Caine membuka matanya, tubuhnya gemetaran di dalam pelukan Rion. "Caine? Kamu mimpi buruk lagi?" Tanya rion lembut, sementara caine yang di tanya, hanya menangis sesenggukan sembari memeluk tubuh Rion erat.
"Rion...selamatin mereka Rion...," lirih Caine, ini bukan pertama kalinya Caine mimpi buruk. Dua tahun terakhir mimpi buruk Caine mulai berkurang namun sekarang mimpi buruk itu mulai terjadi lebih sering.
"Selamatin siapa? Kamu kenapa?" Rion bertanya lembut, tangannya terus mengelus surai merah milik Caine. "Rion, kamu ada di sana kan? Kenapa kamu ga selamatin mereka? Kasihan mereka...." Caine terus bergumam lirih, tubuhnya bahkan mengeluarkan keringat dingin. Tubuh Caine bahkan bergetar hebat, matanya terus saja meneteskan cairan bening.

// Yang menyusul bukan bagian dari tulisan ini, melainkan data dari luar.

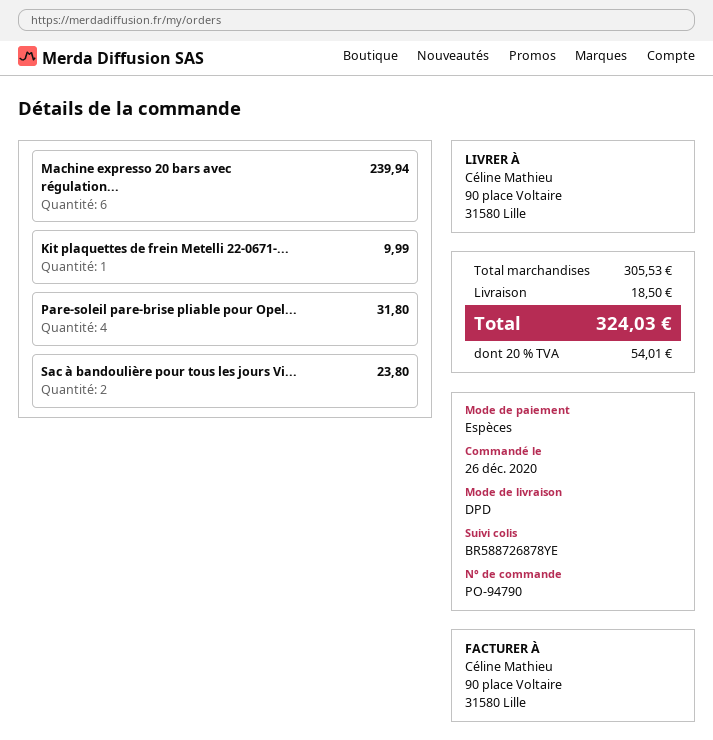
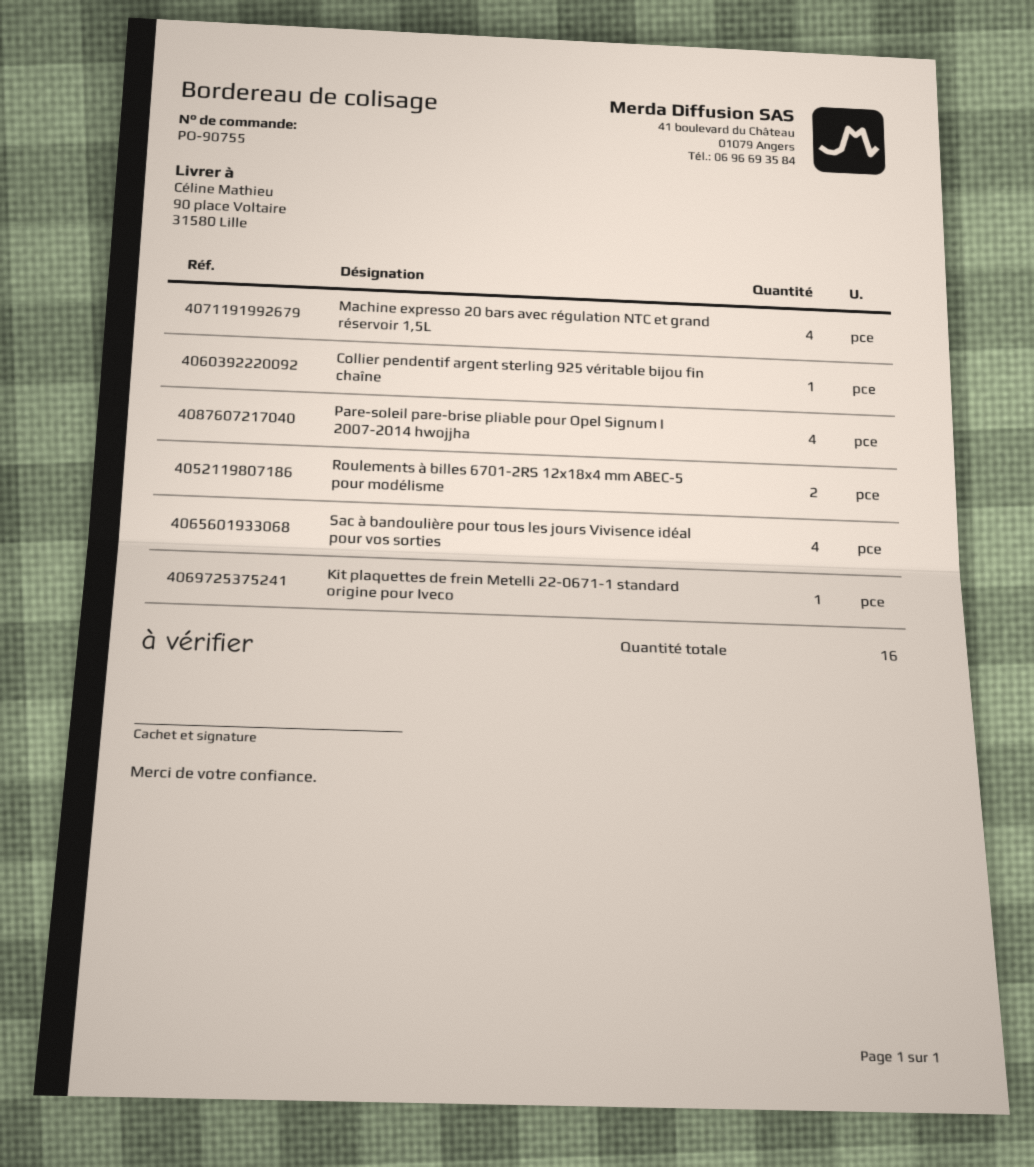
order number: PO-94790 -> PO-90755
Machine expresso 20 bars avec régulation...: 6 -> 4
Sac à bandoulière pour tous les jours Vi...: 2 -> 4
Collier pendentif argent sterling 925 véritable bijou fin chaîne: none -> 1
Roulements à billes 6701-2RS 12x18x4 mm ABEC-5 pour modélisme: none -> 2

"Aku ga tau apa yang kamu maksud, cerita dulu sama aku Caine," bujuk Rion lembut, kemudian memeberikan ciuman kupu-kupu di wajah Caine untuk menenangkan pria cantik itu. "Kebakarannya, kamu di sanakan? kamu lihatkan?" Kali ini caine menatap wajah rion dengan mata dan hidung memerah karna menangis.
"Aku ga di sana Caine, maaf sayang," jawab rion tenang, tatapannya begitu lembut. Ia berusaha keras agar Caine merasa aman di dekapannya. "Tapi tadi kamu di sana, kamu jahat, kamu nahan aku." Caine berbicara dengan gemetaran membuat rion tak tega melihatnya.

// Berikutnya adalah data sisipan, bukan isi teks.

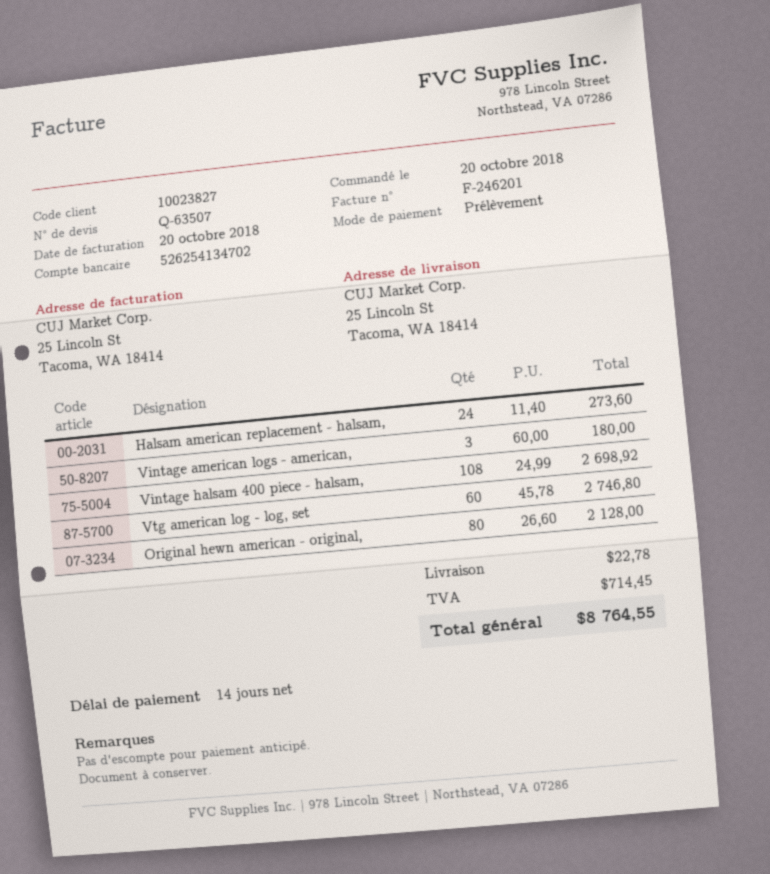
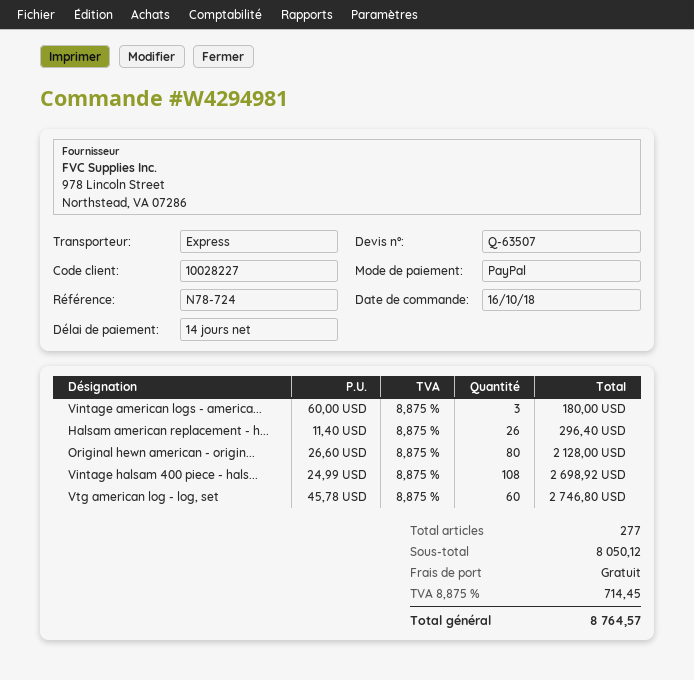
order date: 2018-10-20 -> 2018-10-16
customer number: 10023827 -> 10028227
payment method: direct debit -> PayPal
Halsam american replacement - halsam,: 24 x 11.40 = 273.60 -> 26 x 11.40 = 296.40
shipping: 22.78 -> 0.00
total: 8764.55 -> 8764.57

"Itu cuma mimpi sayang, tenanglah sweetheart." Rion dengan penuh kasih sayang mengusap kening caine yang basah dengan tangannya. "Kamu demam, mau ku ambilkan obat? atau mau ku panggil dokter sui?" Tanya Rion lembut yang hanya mendapat gelengan dari Caine sebagai jawaban.

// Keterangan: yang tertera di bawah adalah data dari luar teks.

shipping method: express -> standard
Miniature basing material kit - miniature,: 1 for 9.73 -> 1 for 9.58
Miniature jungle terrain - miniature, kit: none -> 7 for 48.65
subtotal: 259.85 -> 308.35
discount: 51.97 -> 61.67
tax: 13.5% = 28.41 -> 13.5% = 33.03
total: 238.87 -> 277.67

"Rion! Kamu ngerti ga sih? Mereka minta pertolongan aku!" Pekik caine, caine bangun dari tidurnya, mengganti posisinya menjadi duduk sambil menutup kedua telinganya. "Aku ga tau, aku minta maaf," teriak caine dengan suara serak, rion yang melihat itu sedikit panik. Ia ikut duduk kemudian mengelus punggung Caine, menggenggam tangan Caine untuk memberikan kekuatan pada cintanya.
KAMU SEDANG MEMBACA
who's the mastermind
FanfictionCaine ialah pria berumur dua puluh empat tahun yang telah bergabung di kepolisian sebagai detektif selama tiga tahun terakhir. Tragedi di masa lalu caine membuatnya dan sisa orang yang menjadi tanggung jawabnya terpaksa bergabung dengan seorang pria...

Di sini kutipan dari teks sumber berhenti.